The plan for bigger emergencies:

  • Have your pet’s emergency kit already packed and sitting right there next to your own survival kit. (Need a reminder of what all should/could go into that kit? Here’s our recommended supplies list.)
  • Know where your pet is likely to hide and have a good way to call it to come out – for example, shake the food bag!
  • Keep important ID papers in a waterproof container (folder), along with the pet carrier. (See list of important pet papers here.)

If you are directed to a shelter, keep in mind that no matter what the law says, not all shelters will accept pets. If you’ve done your homework, you will already have a list of “pet friendly” hotels or kennels in the region. Clearly, if the disaster is widespread, these facilities will fill up fast. If you can, evacuate early to have the best chance of finding shelter for your pet.

Two-week plan for managing your pet after the hurricane, earthquake, etc.

Of course, there’s no one-size-fits-all for disaster response. Your home could be fine, but the power is out. Your home could be partially damaged, or cut off by floods, snowed in roads, etc.

To prepare your pet for a two-week emergency, at a minimum you’ll need food, water and medicines not just for yourself but also for your pet. How much will depend mainly on the size of your pet. Of course, you’ll need warmth, light, etc.

In addition, our speakers gave us important reminders about what we might watch out for in the way of expected pet behavior in an extended emergency situation.

If your home is damaged, your animal will be disoriented, just like you are. Long-standing pet “markings” (with urine) may have disappeared or moved so your pet won’t recognize his or her territory.

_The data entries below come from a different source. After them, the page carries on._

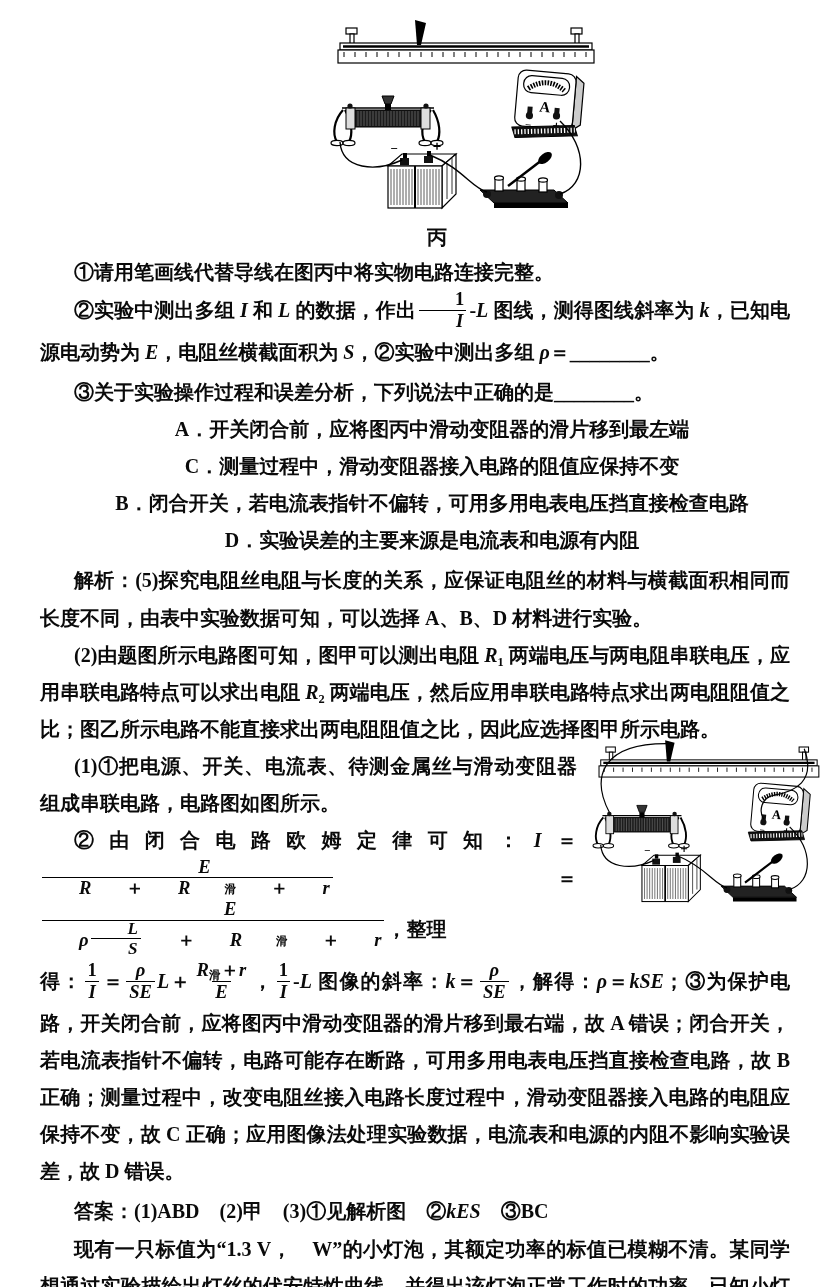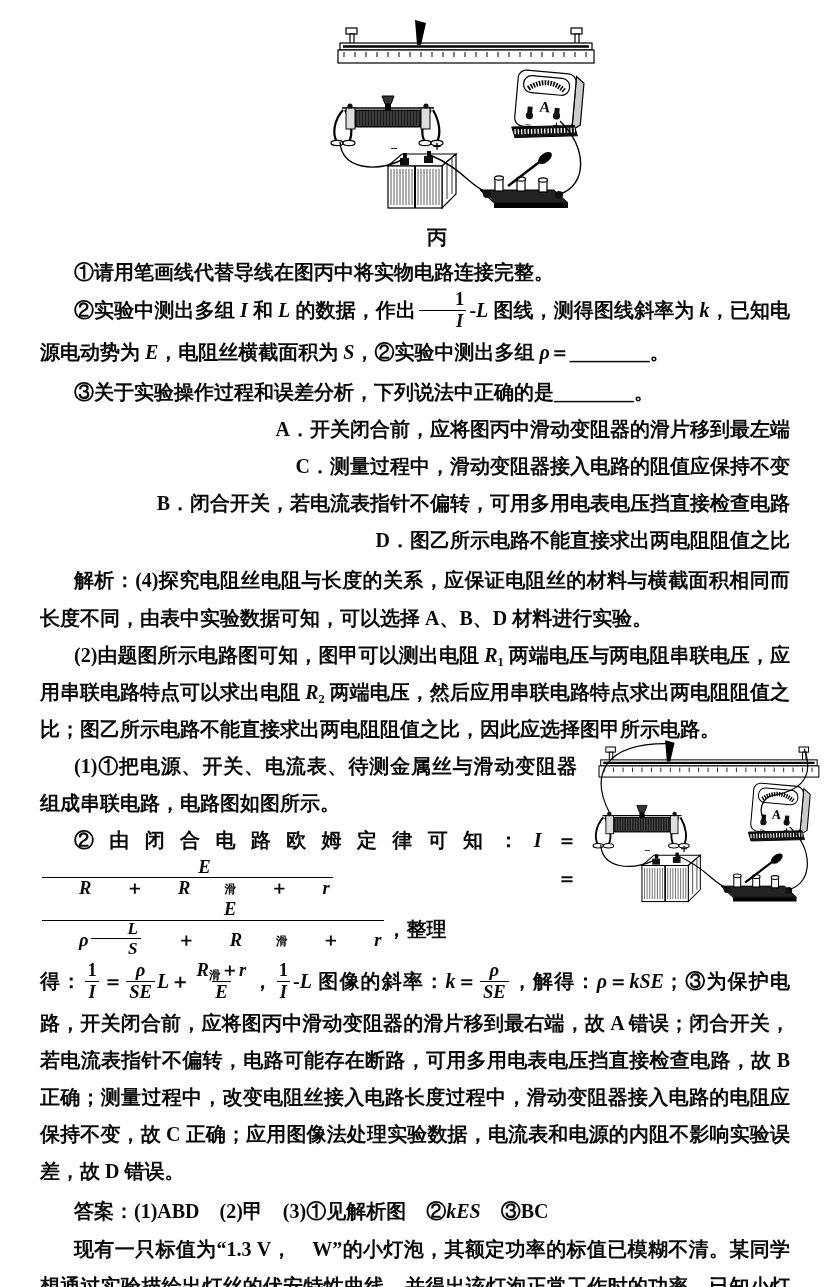--- a/index.html
+++ b/index.html
@@ -11,7 +11,7 @@
   .page{box-sizing:border-box;width:829px;height:1287px;padding:16px 39px 0 40px;overflow:hidden;}
   .para{font-size:20px;line-height:37px;text-align:justify;font-weight:bold;margin:0;}
   .indent{text-indent:34px;}
-  .opt{padding-left:34px;text-align:right;}
+  .opt{padding-left:34px;text-align:center;}
   .hei{font-family:Liberation Mono, monospace;font-weight:bold;}
   .it{font-style:italic;font-weight:bold;font-family:"Liberation Serif",serif;}
   sub{font-size:0.62em;vertical-align:-0.3em;line-height:0;}

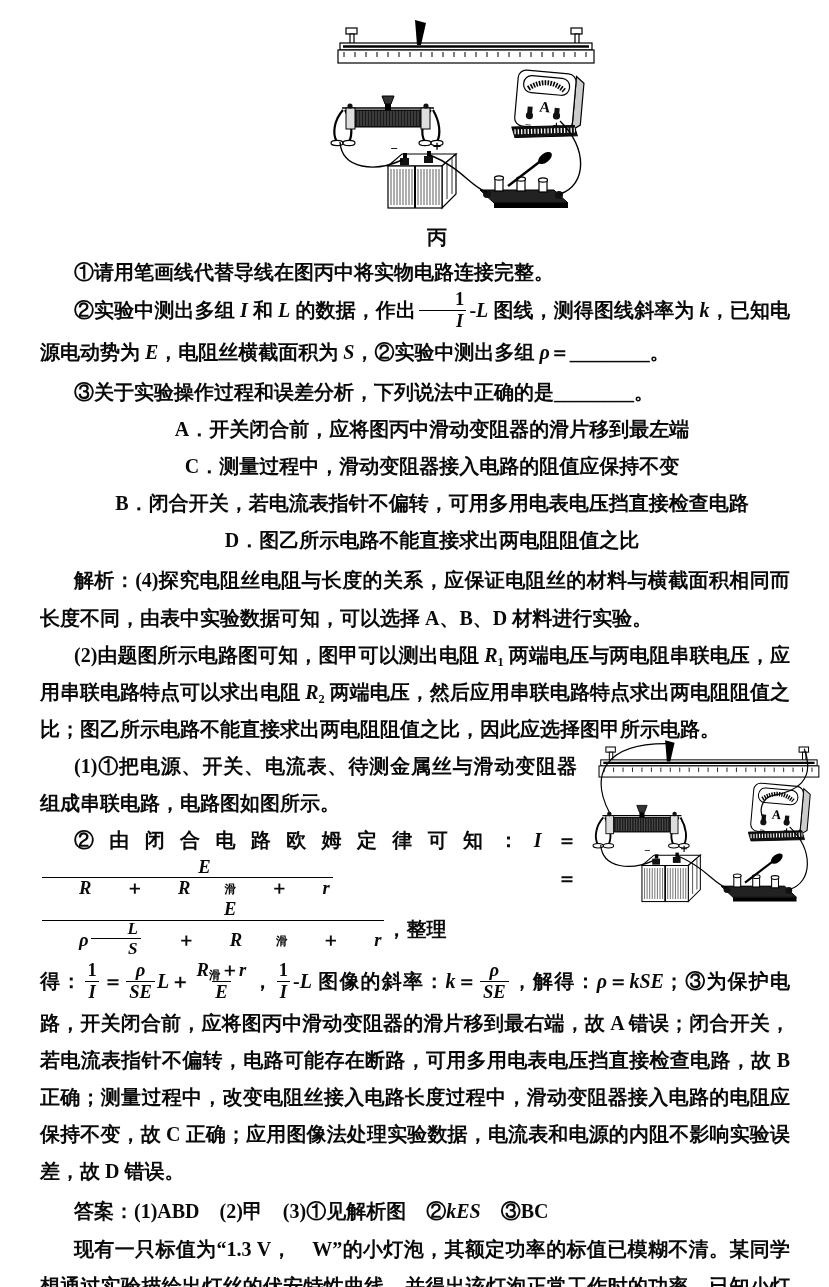--- a/index.html
+++ b/index.html
@@ -133,7 +133,7 @@
   <p class="para opt"><span>A．开关闭合前，应将图丙中滑动变阻器的滑片移到最左端</span></p>
   <p class="para opt"><span>C．测量过程中，滑动变阻器接入电路的阻值应保持不变</span></p>
   <p class="para opt"><span>B．闭合开关，若电流表指针不偏转，可用多用电表电压挡直接检查电路</span></p>
-  <p class="para opt"><span>D．图乙所示电路不能直接求出两电阻阻值之比</span></p>
+  <p class="para opt"><span>D．实验误差的主要来源是电流表和电源有内阻</span></p>
 
   <p class="para indent sp1"><span class="hei">解析：</span><span>(4)探究电阻丝电阻与长度的关系，应保证电阻丝的材料与横截面积相同而长度不同，由表中实验数据可知，可以选择 A、B、D 材料进行实验。</span></p>
   <p class="para indent"><span>(2)由题图所示电路图可知，图甲可以测出电阻 </span><span class="it">R</span><sub>1</sub><span> 两端电压与两电阻串联电压，应用串联电路特点可以求出电阻 </span><span class="it">R</span><sub>2</sub><span> 两端电压，然后应用串联电路特点求出两电阻阻值之比；图乙所示电路不能直接求出两电阻阻值之比，因此应选择图甲所示电路。</span></p>

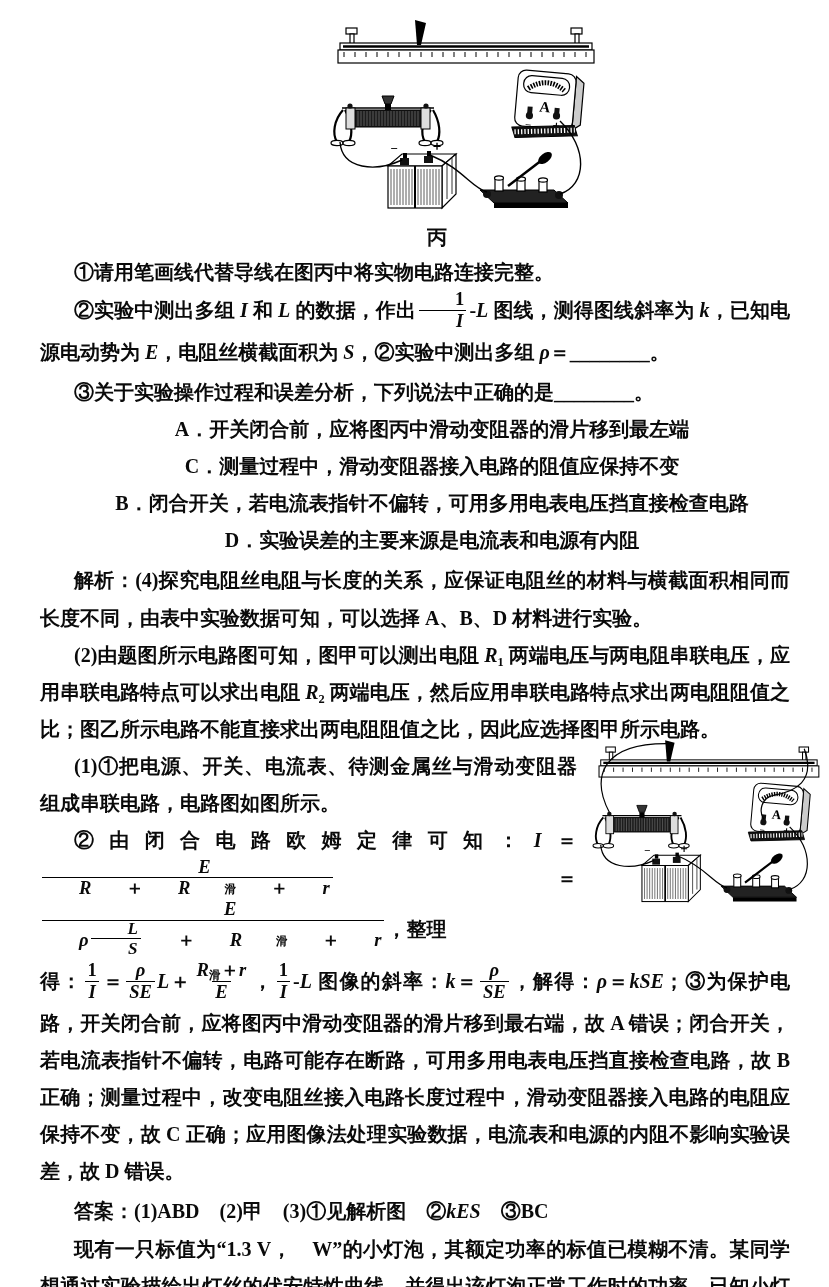--- a/index.html
+++ b/index.html
@@ -135,7 +135,7 @@
   <p class="para opt"><span>B．闭合开关，若电流表指针不偏转，可用多用电表电压挡直接检查电路</span></p>
   <p class="para opt"><span>D．实验误差的主要来源是电流表和电源有内阻</span></p>
 
-  <p class="para indent sp1"><span class="hei">解析：</span><span>(4)探究电阻丝电阻与长度的关系，应保证电阻丝的材料与横截面积相同而长度不同，由表中实验数据可知，可以选择 A、B、D 材料进行实验。</span></p>
+  <p class="para indent sp1"><span class="hei">解析：</span><span>(5)探究电阻丝电阻与长度的关系，应保证电阻丝的材料与横截面积相同而长度不同，由表中实验数据可知，可以选择 A、B、D 材料进行实验。</span></p>
   <p class="para indent"><span>(2)由题图所示电路图可知，图甲可以测出电阻 </span><span class="it">R</span><sub>1</sub><span> 两端电压与两电阻串联电压，应用串联电路特点可以求出电阻 </span><span class="it">R</span><sub>2</sub><span> 两端电压，然后应用串联电路特点求出两电阻阻值之比；图乙所示电路不能直接求出两电阻阻值之比，因此应选择图甲所示电路。</span></p>
 
   <div>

Remember – your house pet is likely so domesticated it cannot protect or defend itself from danger. You have chosen your pet to be your companion. Now it’s your job to be your pet’s protector.

Some things to keep in mind:

  • Inside, keep the pet in a bathroom. Safe, able to be closed up and cleaned up, no place for pet to hide.
  • If you go outside, keep the pet closely leashed to protect it from injury or from being attacked by other animals. If there is debris — broken wood, broken glass — make sure your pet is wearing booties.
  • If you’re in a group setting, you may need to muzzle your dog to be sure it doesn’t injure other people or animals. (If your dog is injured, it may bite YOU. Muzzle it.) Your cat can’t be muzzled, but injuries caused by a cat’s scratches or bites are particularly dangerous. Our speaker said that anytime their workers are bit or scratched they go immediately to the emergency room! Control your cat.
  • If your pet does escape, a couple of things can happen very quickly. First, your small pet is likely to become a victim of other hungry animals. Second, it may take only a few days for it to “revert to wild.” If you see the pet again later, it may not recognize you, may react aggressively, and may have become part of a dangerous pack of other animals. Approach with extreme caution.

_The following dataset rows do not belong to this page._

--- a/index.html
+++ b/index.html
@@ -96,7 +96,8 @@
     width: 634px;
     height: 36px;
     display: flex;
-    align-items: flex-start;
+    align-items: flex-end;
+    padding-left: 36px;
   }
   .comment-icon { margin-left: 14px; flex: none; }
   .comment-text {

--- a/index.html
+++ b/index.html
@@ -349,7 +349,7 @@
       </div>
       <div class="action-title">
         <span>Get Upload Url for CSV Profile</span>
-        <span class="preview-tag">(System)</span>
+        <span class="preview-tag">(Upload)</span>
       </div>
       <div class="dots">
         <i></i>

Action items to prepare your pet to make it through an emergency

1-Have a pet emergency kit packed and ready to go. Include items you might not normally need, such as booties or muzzles.

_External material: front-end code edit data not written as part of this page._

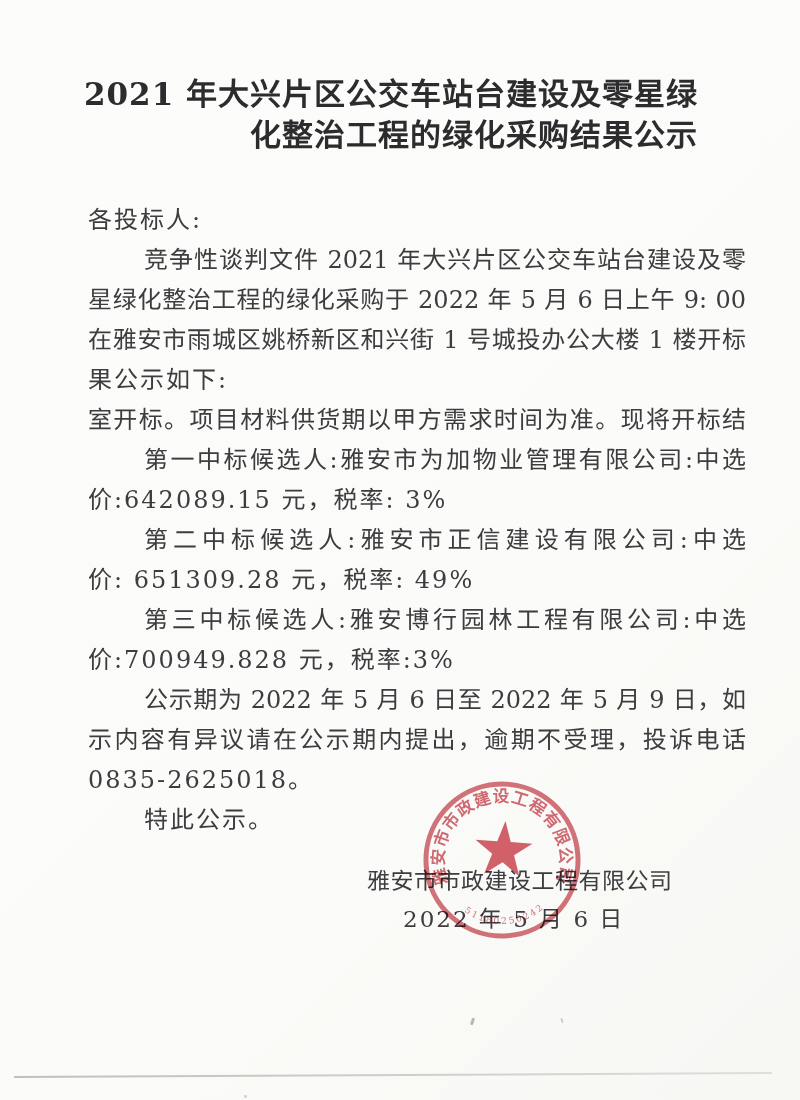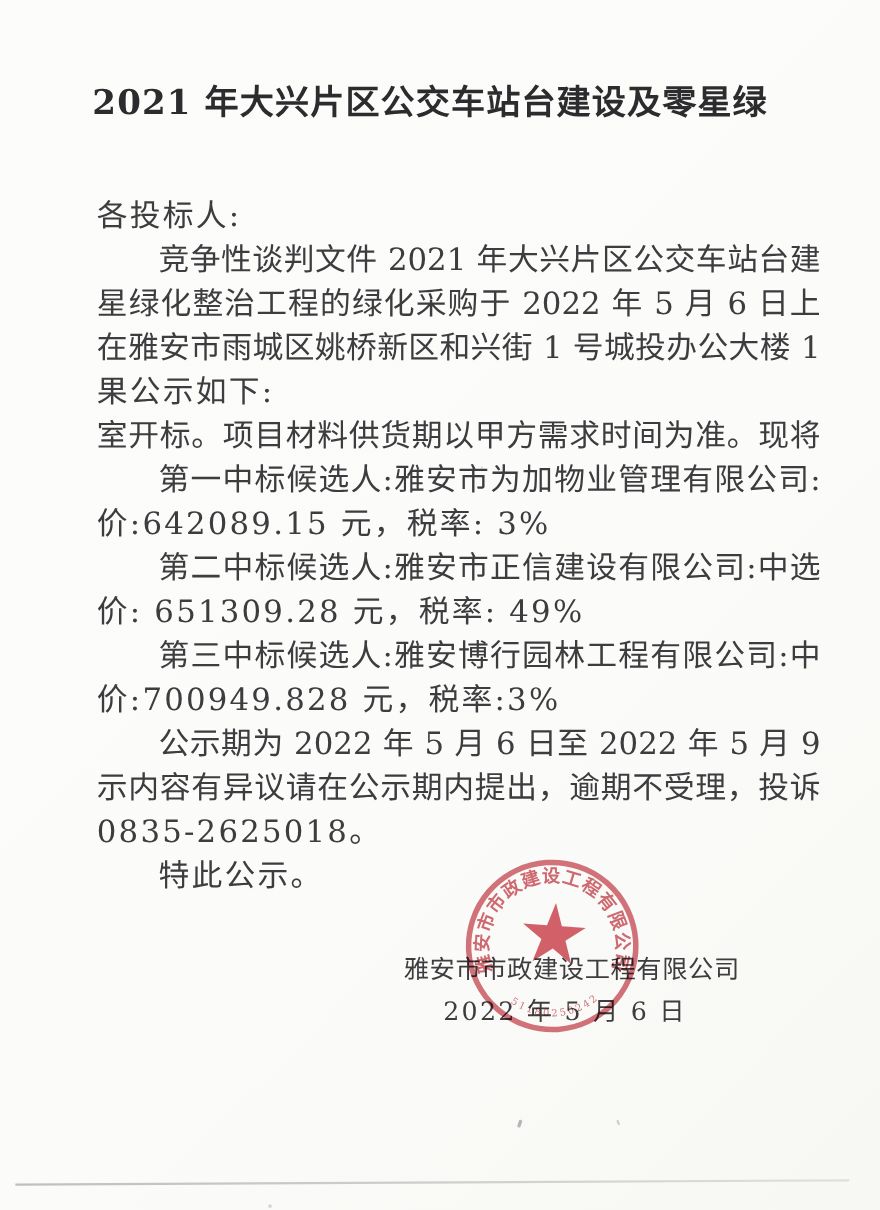--- a/index.html
+++ b/index.html
@@ -67,6 +67,7 @@
 
   <div class="title">
     <div>2021 年大兴片区公交车站台建设及零星绿</div>
+    <div>化整治工程的绿化采购结果公示</div>
   </div>
 
   <div class="doc-lines">

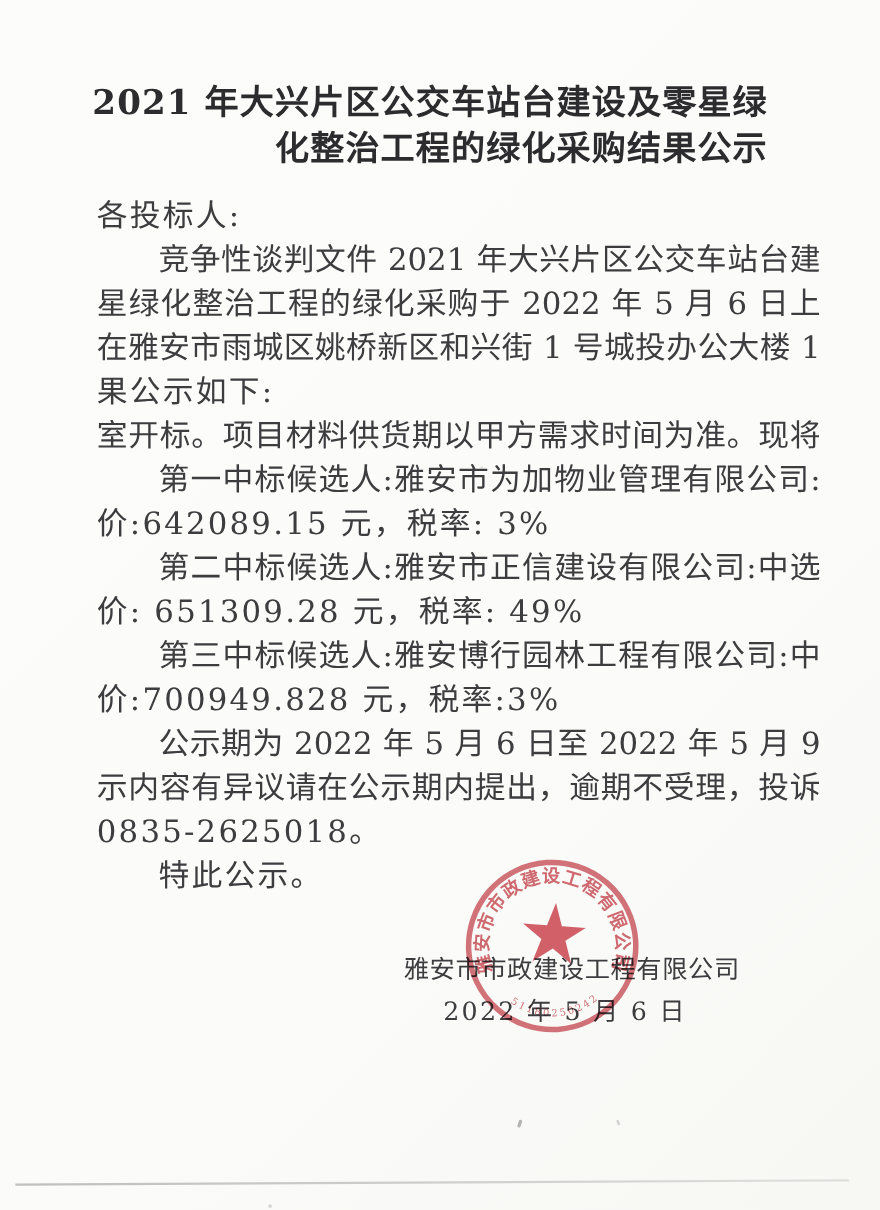--- a/index.html
+++ b/index.html
@@ -17,8 +17,8 @@
   }
   
   .doc-lines{
-    position:absolute;top:176px;left:88px;width:658px;
-    font-size:28px;color:#3d3d40;
+    position:absolute;top:200px;left:88px;width:658px;
+    font-size:24px;color:#3d3d40;
   }
   .line{
     height:40px;line-height:40px;letter-spacing:2px;white-space:nowrap;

2-Build and maintain a list of pet-friendly hotels and kennels – not just in your own town but wider afield in case you need to evacuate some distance away.

3-Update important identification papers for your pet, including medical information and photos.

4-Familiarize your pet with its carrying container. (Many animals find their cages/containers a very comforting place to sleep in, particularly when they have a favorite blanket or piece of your clothing.)

5-Plan a way to help organize neighborhood Pet Buddies.

Clearly, this Advisory does not cover the whole picture. But it’s a start –  with more to come! Please share with others who have house pets – and that probably means over half of your neighbors!

Your Emergency Plan Guide team

P.S. Knowing your neighbors’ pets is important. If the pets are always in the house, you may not realize just how many of them there are, or what KIND there are, until the walls fall down!